World economic outlook
Global economic prospects and financial markets have improved in the past few months, largely allaying the earlier fears of a worldwide economic recession and a financial meltdown. However, the recovery in the developing world is still quite fragile, and a number of risks and uncertainties continue to pose challenges for policymakers.
A major concern arises from the unbalanced growth pattern among major industrial countries. The persistence of macroeconomic imbalances generates the potential risk of sharp corrections in asset markets, especially in the U.S. equity market and in foreign exchange markets worldwide. Despite some stabilization in international financial markets, net capital flows to developing countries and transition economies have not yet recovered from the very low level reached in 1998. Moreover, the distribution of flows remains uneven, and interest rate spreads are still very large. Oil prices remain volatile, while nonfuel commodity prices remain depressed, and an early improvement in developing countries’ terms of trade appears unlikely. Increasing protectionist tendencies in industrial countries, particularly nontariff barriers, aggravate difficulties for developing country exports. Despite the various initiatives currently in place to address the problems of the heavily indebted poor countries, comprehensive relief is yet to be achieved.
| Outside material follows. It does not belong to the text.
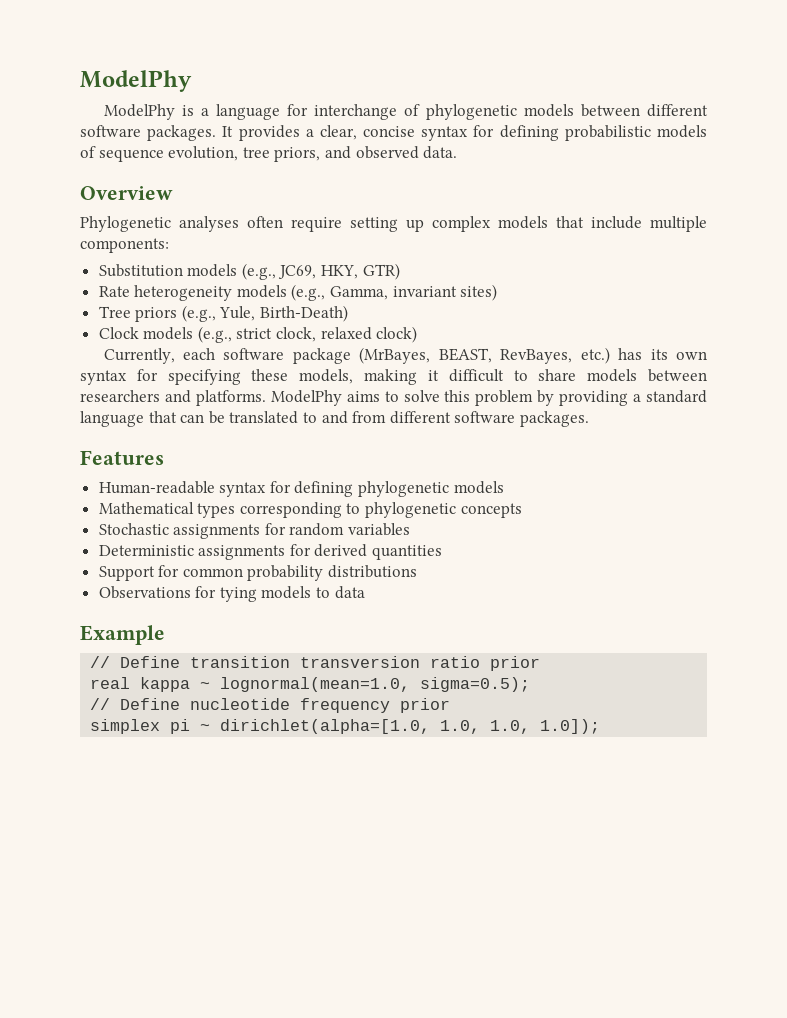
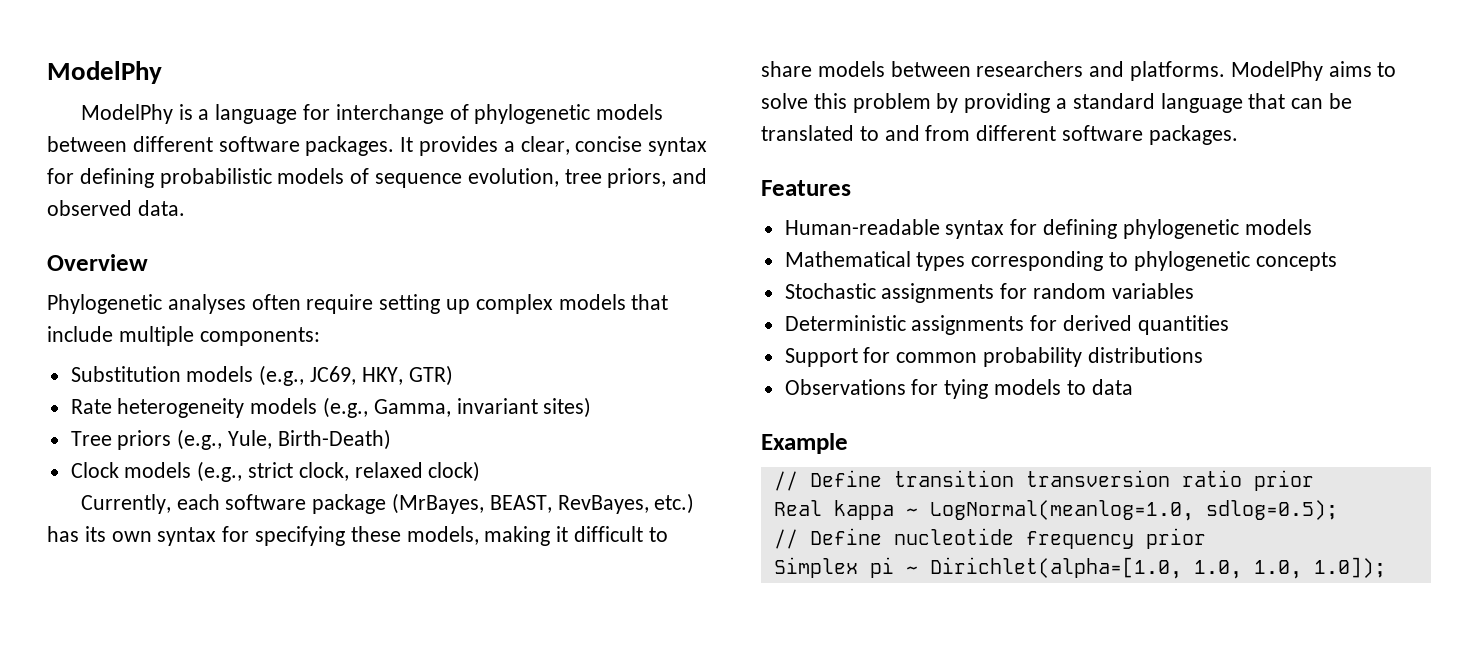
- real kappa ~ lognormal(mean=1.0, sigma=0.5);
+ Real kappa ~ LogNormal(meanlog=1.0, sdlog=0.5);
- simplex pi ~ dirichlet(alpha=[1.0, 1.0, 1.0, 1.0]);
+ Simplex pi ~ Dirichlet(alpha=[1.0, 1.0, 1.0, 1.0]);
Furthermore, adverse reactions to actual or perceived Y2K compliance problems create an additional risk factor in the lead-up to the year 2000.
In noting the adjustment efforts undertaken by developing countries, ministers consider that the uncertainty surrounding the sustainability of global growth requires a parallel effort on the part of industrial countries, particularly by strengthening macroeco-nomic policy coordination. They are of the view that enhanced policy coordination is crucial to contain sharp fluctuations in exchange rates among the major international currencies, which create severe difficulties for developing countries. Ministers stress that a significant lowering of selective tariff and nontariff barriers in industrial countries is imperative to help developing economies integrate into the global economy and achieve satisfactory growth rates.
Involving the private sector
Ministers recognize that the role of private capital flows will continue to expand in an increasingly integrated global economy. Therefore, it is difficult to visualize the prevention or resolution of financial crises without direct and timely private sector involvement. In this regard, the major challenge for the international community is to develop a market-friendly strategy for involving the private sector in a manner that does not disrupt or unduly raise the cost of capital flows to developing countries. Ministers suggest that any strategy should minimize spillover effects on other borrowers. They encourage further progress toward voluntary arrangements for private sector participation before crises arise, such as through contingent credit lines, embedded call options, and debt-service insurance. Other provisions are also needed to cover both crisis prevention and resolution, including bankruptcy procedures, the establishment of creditor-debtor councils, and in extreme cases the possibility of a standstill of debt repayments. In addition, ministers stress the importance of symmetrical disclosure of relevant information between the private and public sectors.
Ministers consider that the current piecemeal approach being discussed in international forums needs to be integrated into a comprehensive and structured framework, which should have sufficient operational flexibility. In this regard, the design of the framework could benefit from the case-by-case experiments currently under way. Such a framework must evolve on the basis of a broader participation of the international community, especially developing countries, and should be implemented on a voluntary basis. Pending the establishment of the framework, the principles under consideration should not be applied retroactively.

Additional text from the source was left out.